Here are some quick checks we ran, just to be double sure. If the below tables are empty, pat yourself on the back - your bot is perfectly trained!
Will your bot get confused between two similar answers for any particular question? |
The report is attached as similar_user_says.csv |
Will your bot fail to interpret a question if framed differently? |
The report is attached as bot_has_not_learnt.csv No. of entries - 123 |
Will your bot get confused between any two similar steps? |
The report is attached as similarity_between_intents.csv |
If you have any questions, please reach out to support@haptik.ai. After you’ve resolved all the above issues, your bot is good to go!
Cheers <cheers emoji>,
Niko, your Platform Guide
3. Scenario - There is no feedback
From: Niko@haptik.co
To: Bot training, User
Subject Line: <bot name> training is completed. Here are some suggestions
Body:
Hi <first name>,
Your <bot name> training is completed. Good job - before you take it live, we wanted to make sure it’s intelligent enough to woo your customers.

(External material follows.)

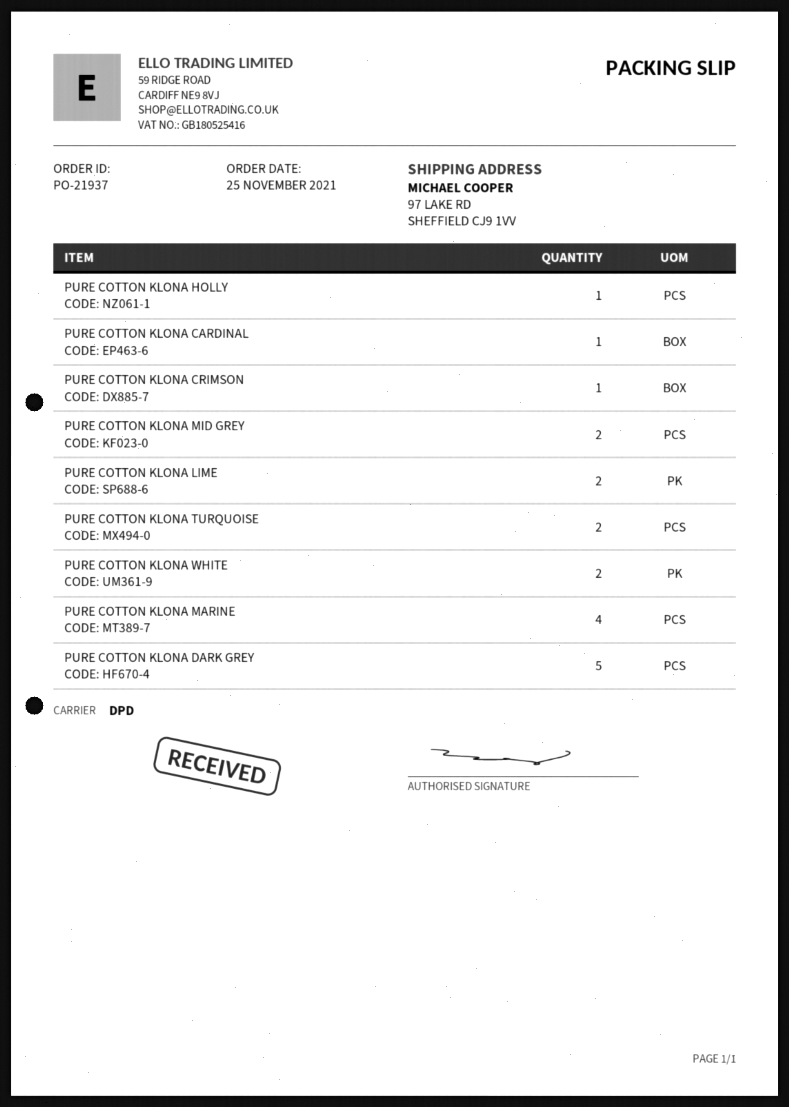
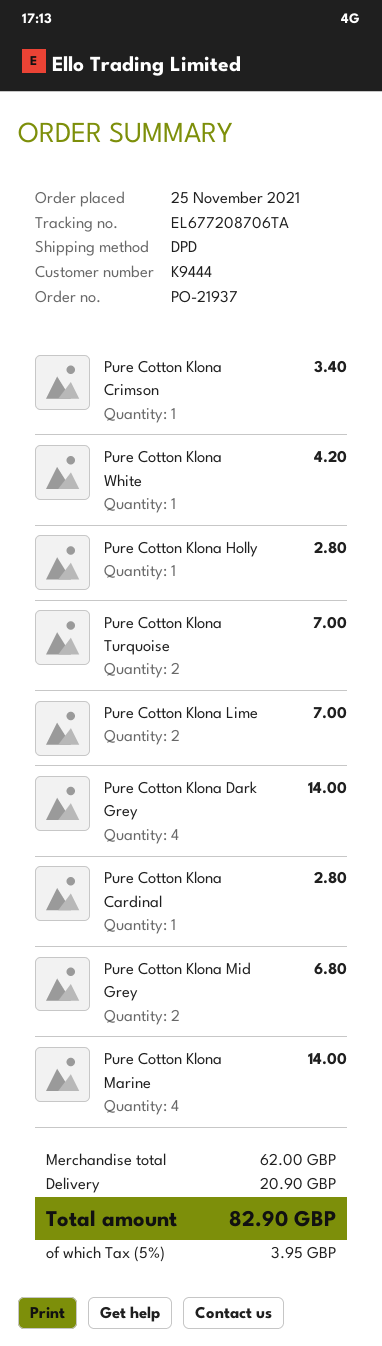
PURE COTTON KLONA WHITE: 2 -> 1
PURE COTTON KLONA DARK GREY: 5 -> 4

Here are some quick checks we ran, just to be double sure, and looks like your bot passed all the tests!
Will your bot get confused between two similar answers for any particular question? |
No errors found! |
Will your bot fail to interpret a question if framed differently? |
No errors found! |
Will your bot get confused between any two similar steps? |
No errors found! |
Your bot is good to go!
Cheers <cheers emoji>,
Niko, your Platform Guide
FAQs
1. Is it compulsory to add 10 User Messages to all independent responses and Connection User Messages?
Yes, because if you add less than 10 User Messages, then the ML model becomes confident giving rise to a lot of issues in the Training email.

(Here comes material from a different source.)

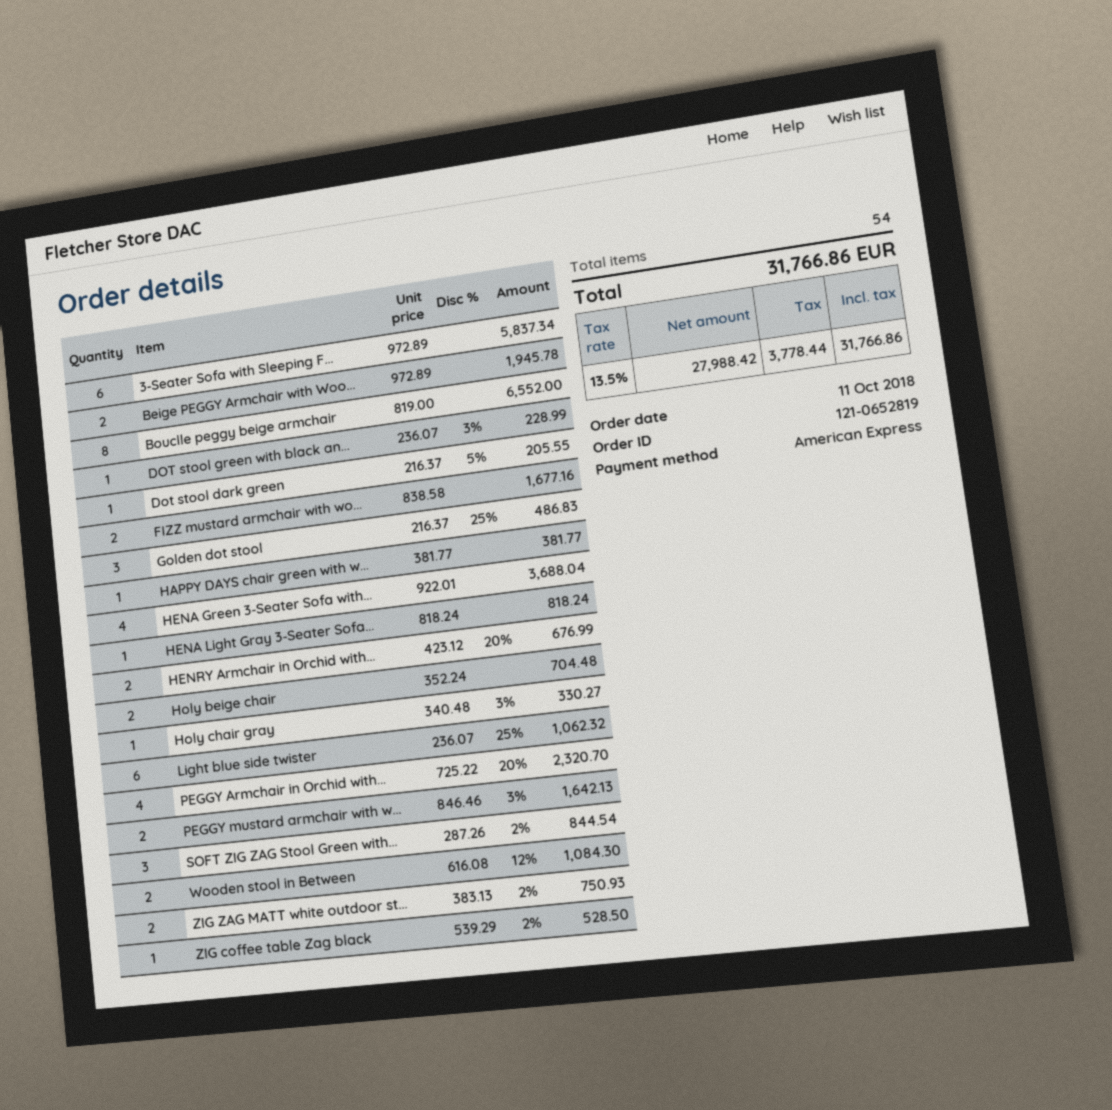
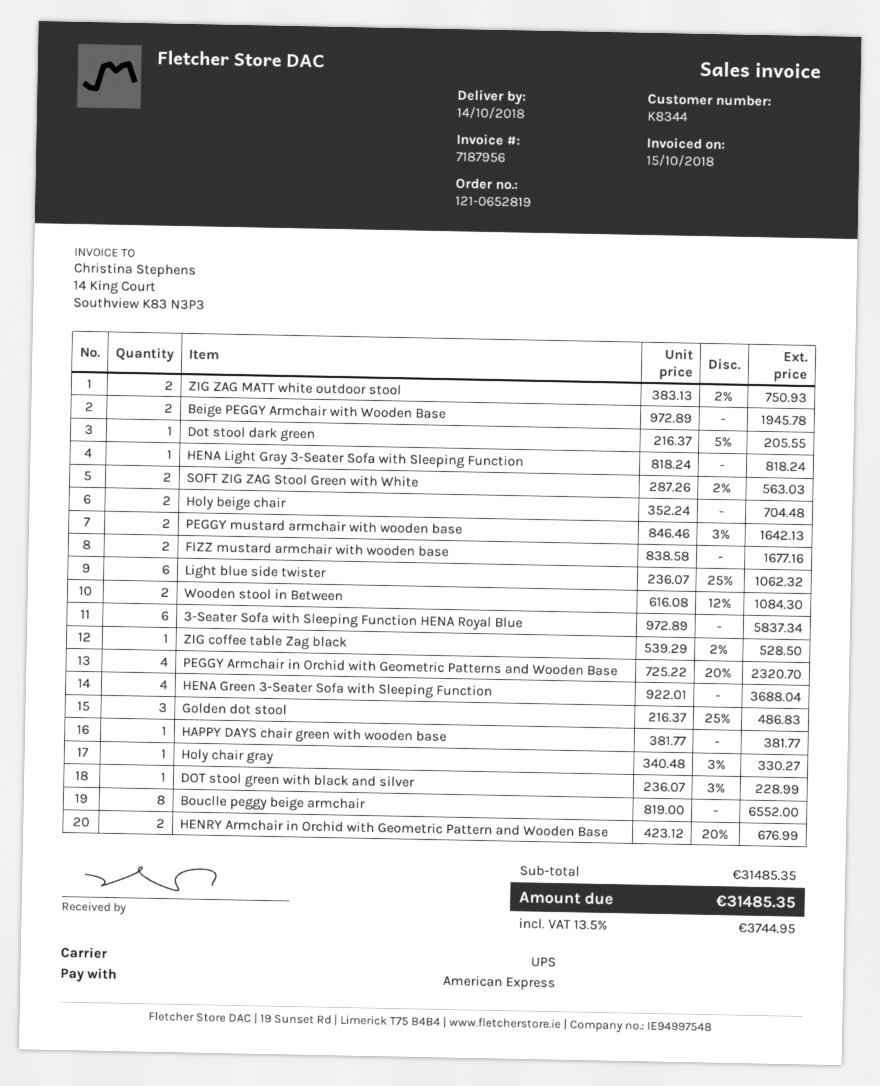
SOFT ZIG ZAG Stool Green with...: 3 x 287.26 - 2% = 844.54 -> 2 x 287.26 - 2% = 563.03
tax: 13.5% = 3778.44 -> 13.5% = 3744.95
total: 31766.86 -> 31485.35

2. Can we initially add more than 10 user messages as independent responses before working on the issue of the Training Suggestions email?
Yes, because if you add less than 10 User Messages, then the ML model becomes underconfident, giving rise to a lot of issues in the Training email.
3. Is it advisable to add duplicate User Messages?
No, you can reshuffle the words.
4. Should we remove the User Messages in order to solve the issue of the Training email?
No, you can test the variation if it is going to the wrong Step, and then add that User Messages to the correct Step, and add more similar variations on the same Step.